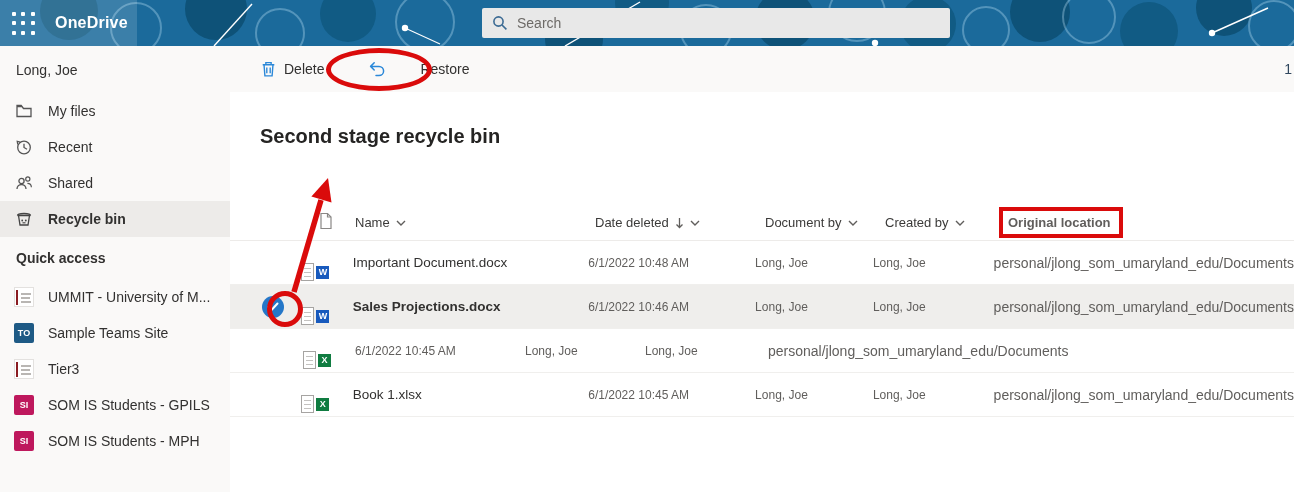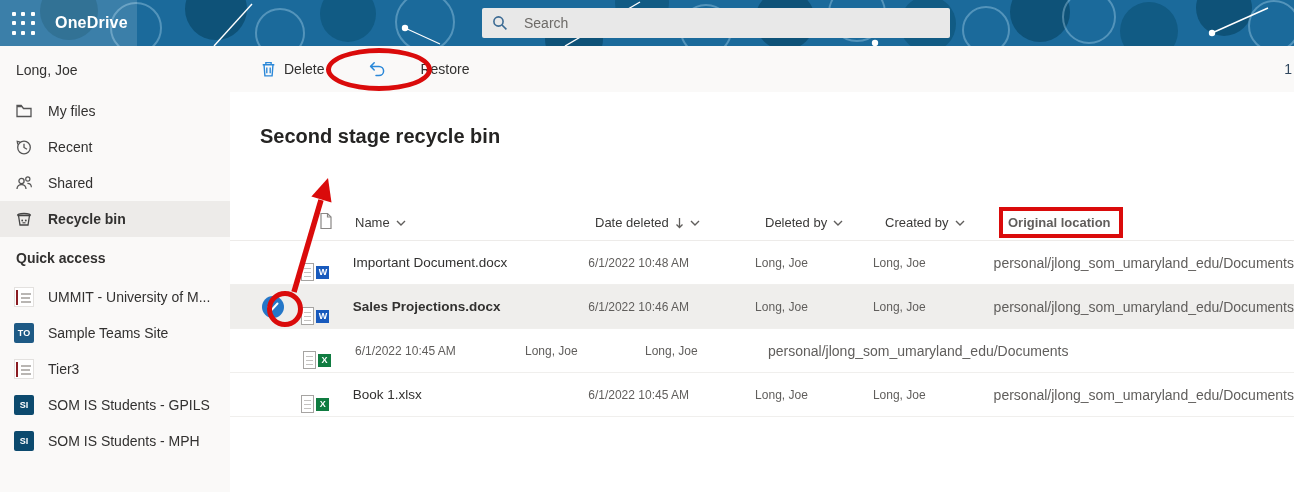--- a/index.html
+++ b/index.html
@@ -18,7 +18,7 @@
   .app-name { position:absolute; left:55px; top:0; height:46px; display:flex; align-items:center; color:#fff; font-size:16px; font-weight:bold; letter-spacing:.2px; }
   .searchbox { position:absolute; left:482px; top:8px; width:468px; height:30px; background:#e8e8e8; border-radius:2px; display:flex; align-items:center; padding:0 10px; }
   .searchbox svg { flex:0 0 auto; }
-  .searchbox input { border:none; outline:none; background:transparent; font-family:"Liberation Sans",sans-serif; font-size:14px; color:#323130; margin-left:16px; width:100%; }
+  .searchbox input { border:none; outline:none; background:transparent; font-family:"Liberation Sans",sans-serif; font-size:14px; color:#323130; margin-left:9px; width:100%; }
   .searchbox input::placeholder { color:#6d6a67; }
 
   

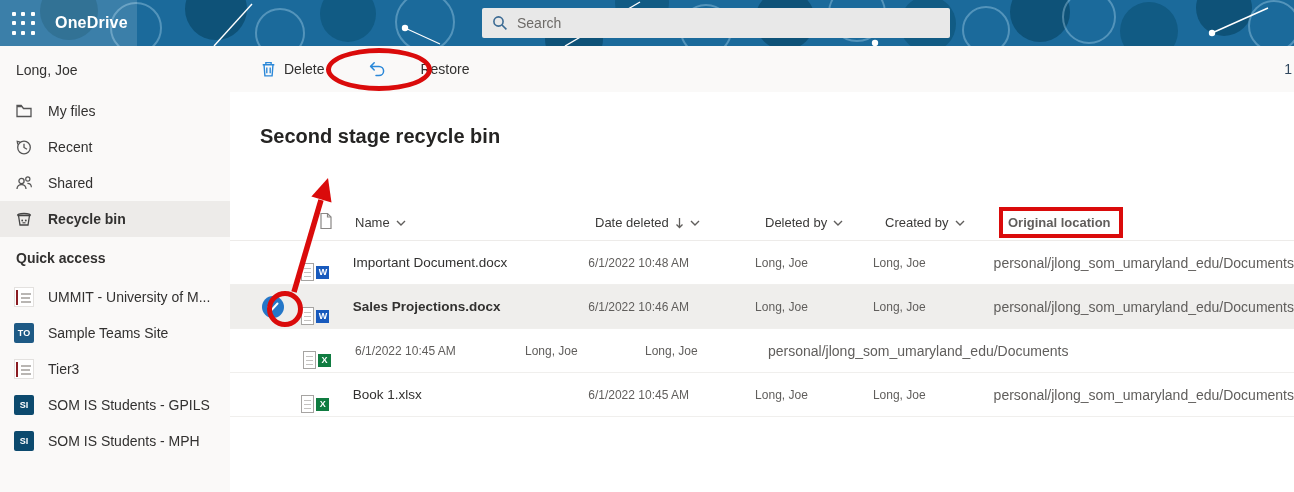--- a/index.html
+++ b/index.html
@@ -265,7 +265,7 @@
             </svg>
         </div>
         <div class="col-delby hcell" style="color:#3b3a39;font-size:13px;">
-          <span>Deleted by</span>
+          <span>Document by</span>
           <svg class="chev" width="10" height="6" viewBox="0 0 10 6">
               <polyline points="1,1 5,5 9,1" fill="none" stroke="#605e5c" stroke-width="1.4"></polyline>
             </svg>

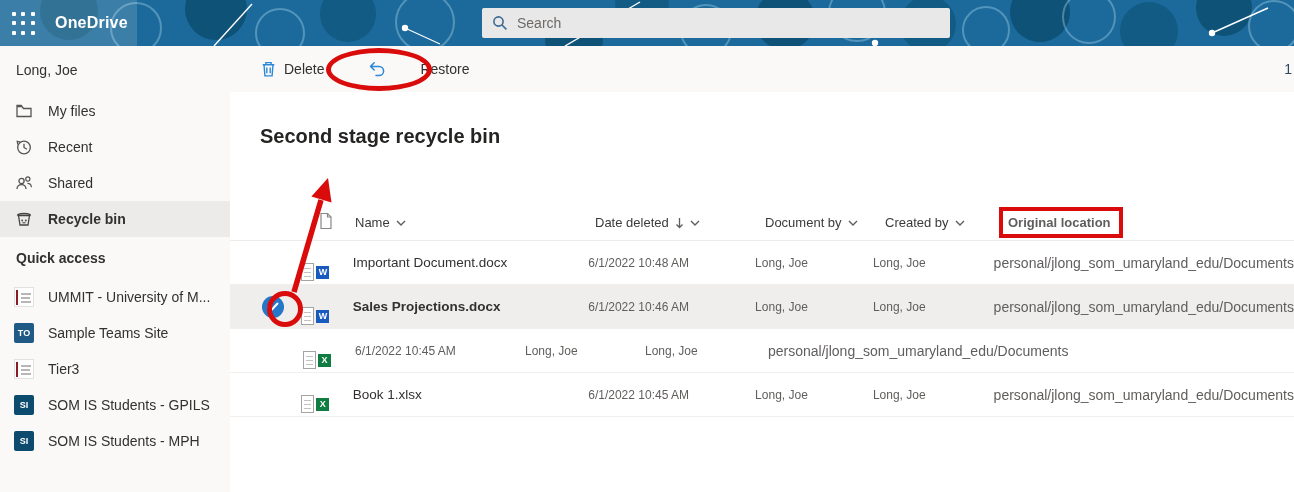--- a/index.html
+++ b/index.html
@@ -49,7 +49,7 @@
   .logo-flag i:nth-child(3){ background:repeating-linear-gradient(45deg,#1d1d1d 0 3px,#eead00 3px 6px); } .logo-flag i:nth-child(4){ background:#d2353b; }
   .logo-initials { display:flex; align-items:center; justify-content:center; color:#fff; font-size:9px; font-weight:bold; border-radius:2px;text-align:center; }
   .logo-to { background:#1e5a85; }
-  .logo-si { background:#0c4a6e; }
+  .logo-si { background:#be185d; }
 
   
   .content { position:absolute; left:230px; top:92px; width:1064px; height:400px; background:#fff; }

-*-

» Assigned task:
An exact copy of the records above is needed, free of pictures.

» Task output:
--- a/index.html
+++ b/index.html
@@ -18,7 +18,7 @@
   .app-name { position:absolute; left:55px; top:0; height:46px; display:flex; align-items:center; color:#fff; font-size:16px; font-weight:bold; letter-spacing:.2px; }
   .searchbox { position:absolute; left:482px; top:8px; width:468px; height:30px; background:#e8e8e8; border-radius:2px; display:flex; align-items:center; padding:0 10px; }
   .searchbox svg { flex:0 0 auto; }
-  .searchbox input { border:none; outline:none; background:transparent; font-family:"Liberation Sans",sans-serif; font-size:14px; color:#323130; margin-left:16px; width:100%; }
+  .searchbox input { border:none; outline:none; background:transparent; font-family:"Liberation Sans",sans-serif; font-size:14px; color:#323130; margin-left:9px; width:100%; }
   .searchbox input::placeholder { color:#6d6a67; }
 
   

--- a/index.html
+++ b/index.html
@@ -265,7 +265,7 @@
             </svg>
         </div>
         <div class="col-delby hcell" style="color:#3b3a39;font-size:13px;">
-          <span>Deleted by</span>
+          <span>Document by</span>
           <svg class="chev" width="10" height="6" viewBox="0 0 10 6">
               <polyline points="1,1 5,5 9,1" fill="none" stroke="#605e5c" stroke-width="1.4"></polyline>
             </svg>

--- a/index.html
+++ b/index.html
@@ -49,7 +49,7 @@
   .logo-flag i:nth-child(3){ background:repeating-linear-gradient(45deg,#1d1d1d 0 3px,#eead00 3px 6px); } .logo-flag i:nth-child(4){ background:#d2353b; }
   .logo-initials { display:flex; align-items:center; justify-content:center; color:#fff; font-size:9px; font-weight:bold; border-radius:2px;text-align:center; }
   .logo-to { background:#1e5a85; }
-  .logo-si { background:#0c4a6e; }
+  .logo-si { background:#be185d; }
 
   
   .content { position:absolute; left:230px; top:92px; width:1064px; height:400px; background:#fff; }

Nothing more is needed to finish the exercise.